About Kate
I created KLC Innovations after over 15 years of working in education and public service systems with neurodivergent teens, families, and adults who were doing everything they were “supposed” to do — yet still felt overwhelmed, stuck, exhausted, or constantly behind.
Again and again, I saw capable people struggling inside systems that did not match how their brains worked.
My background includes post graduate education and experience in psychology, special education, human development, executive functioning support, and transition programming. I have worked with neurodivergent individuals across school, home, and real-life settings. Over time, my work shifted away from compliance-based models and toward collaborative, brain-based support focused on reducing overwhelm and building sustainable independence.
Today, I work virtually with:
teens navigating executive functioning and communication challenges
young adults transitioning into college, work, and independent life
adults managing burnout, overwhelm, parenting, routines, and identity after ADHD/autism diagnoses
I help clients identify what is creating friction, simplify systems, adjust expectations where needed, and build strategies that work within their real capacity, not an idealized version of it.
I believe quality support should increase independence over time, not create dependence on services.
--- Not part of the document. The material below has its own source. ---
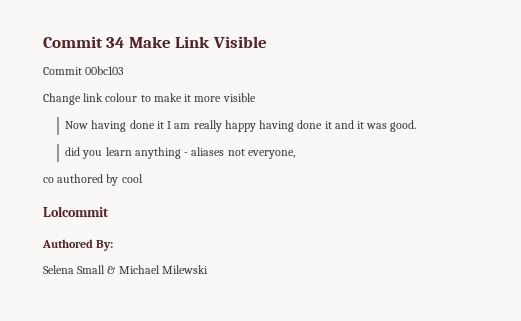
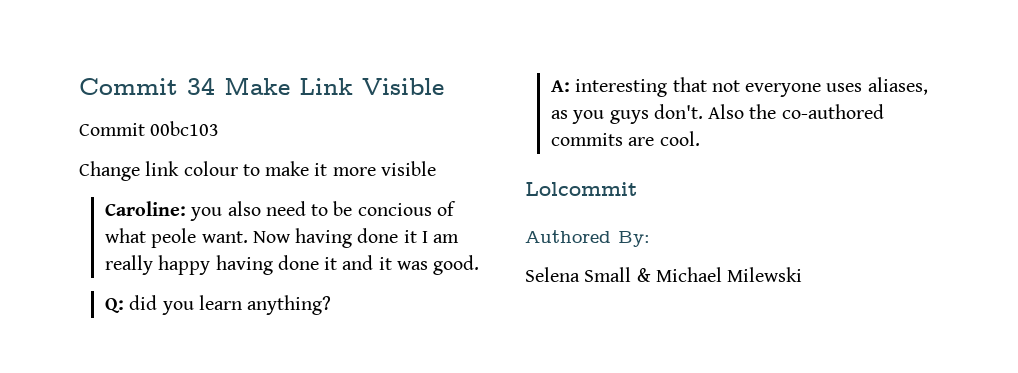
+ Caroline: you also need to be concious of what peole want.
- did you learn anything - aliases not everyone,
- co authored by cool
+ Q: did you learn anything?
+ A: interesting that not everyone uses aliases, as you guys don't. Also the co-authored commits are cool.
I have designed structured fade out plans to ensure skills sustain on their own.
Clients work with me briefly to learn the skills to move through a transition or period of overwhelm. My door is always open for return clients during life changes, burnout, or when systems need redesigned.
At the center of all of my work is the belief that knowledge is power and understanding your brain changes everything.
Not because life suddenly becomes easy — but because it becomes possible to stop fighting yourself and start building systems that actually support you.
I also offer training and workshops for:
parents
teens
educators
organizations
neurodivergent communities
Because this shouldn’t only be accessible one-on-one.
Part of my work is creating a ripple effect. I help people and systems use what actually works so more people can benefit than I could reach on my own.
Community matters.
And when we make things easier at a systems level, everyone feels it.